● To do
Go through the records and copy each line where the string "none" occurs.

● Data excerpts
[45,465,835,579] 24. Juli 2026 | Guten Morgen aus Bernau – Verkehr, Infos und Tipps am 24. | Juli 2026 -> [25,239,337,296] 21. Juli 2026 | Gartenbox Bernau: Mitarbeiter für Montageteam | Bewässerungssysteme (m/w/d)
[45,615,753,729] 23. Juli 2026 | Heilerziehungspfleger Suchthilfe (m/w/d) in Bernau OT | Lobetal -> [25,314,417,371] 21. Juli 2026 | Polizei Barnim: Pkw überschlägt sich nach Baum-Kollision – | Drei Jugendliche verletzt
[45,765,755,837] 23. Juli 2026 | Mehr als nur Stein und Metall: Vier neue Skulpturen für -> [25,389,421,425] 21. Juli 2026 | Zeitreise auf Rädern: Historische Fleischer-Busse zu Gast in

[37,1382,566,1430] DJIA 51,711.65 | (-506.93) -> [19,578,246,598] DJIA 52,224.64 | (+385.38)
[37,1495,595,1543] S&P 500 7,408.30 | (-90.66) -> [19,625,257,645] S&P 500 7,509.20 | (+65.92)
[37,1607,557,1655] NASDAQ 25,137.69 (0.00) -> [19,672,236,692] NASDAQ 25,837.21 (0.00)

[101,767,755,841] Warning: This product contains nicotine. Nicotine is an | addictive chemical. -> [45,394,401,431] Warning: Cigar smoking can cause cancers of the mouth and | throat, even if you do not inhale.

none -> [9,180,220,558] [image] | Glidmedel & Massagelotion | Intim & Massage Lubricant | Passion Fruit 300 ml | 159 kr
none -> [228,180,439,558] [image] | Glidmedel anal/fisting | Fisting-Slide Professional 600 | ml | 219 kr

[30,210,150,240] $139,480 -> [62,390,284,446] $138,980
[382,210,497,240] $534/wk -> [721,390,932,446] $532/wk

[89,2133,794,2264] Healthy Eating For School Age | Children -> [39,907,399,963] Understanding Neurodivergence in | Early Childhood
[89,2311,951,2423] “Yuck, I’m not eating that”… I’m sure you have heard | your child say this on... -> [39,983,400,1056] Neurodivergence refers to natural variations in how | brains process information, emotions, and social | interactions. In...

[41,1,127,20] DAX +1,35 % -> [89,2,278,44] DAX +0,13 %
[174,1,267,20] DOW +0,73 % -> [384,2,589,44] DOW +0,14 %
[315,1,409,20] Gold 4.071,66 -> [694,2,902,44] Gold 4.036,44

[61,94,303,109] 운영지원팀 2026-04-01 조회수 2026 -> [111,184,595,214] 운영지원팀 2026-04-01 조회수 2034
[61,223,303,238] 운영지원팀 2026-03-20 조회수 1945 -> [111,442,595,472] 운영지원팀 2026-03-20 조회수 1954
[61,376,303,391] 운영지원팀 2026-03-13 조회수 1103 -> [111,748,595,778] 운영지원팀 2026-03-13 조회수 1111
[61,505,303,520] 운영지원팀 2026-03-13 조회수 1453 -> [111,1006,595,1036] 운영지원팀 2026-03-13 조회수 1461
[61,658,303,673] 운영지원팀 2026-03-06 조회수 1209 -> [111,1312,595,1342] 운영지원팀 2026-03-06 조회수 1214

● Answer to the exercise
none -> [9,180,220,558] [image] | Glidmedel & Massagelotion | Intim & Massage Lubricant | Passion Fruit 300 ml | 159 kr
none -> [228,180,439,558] [image] | Glidmedel anal/fisting | Fisting-Slide Professional 600 | ml | 219 kr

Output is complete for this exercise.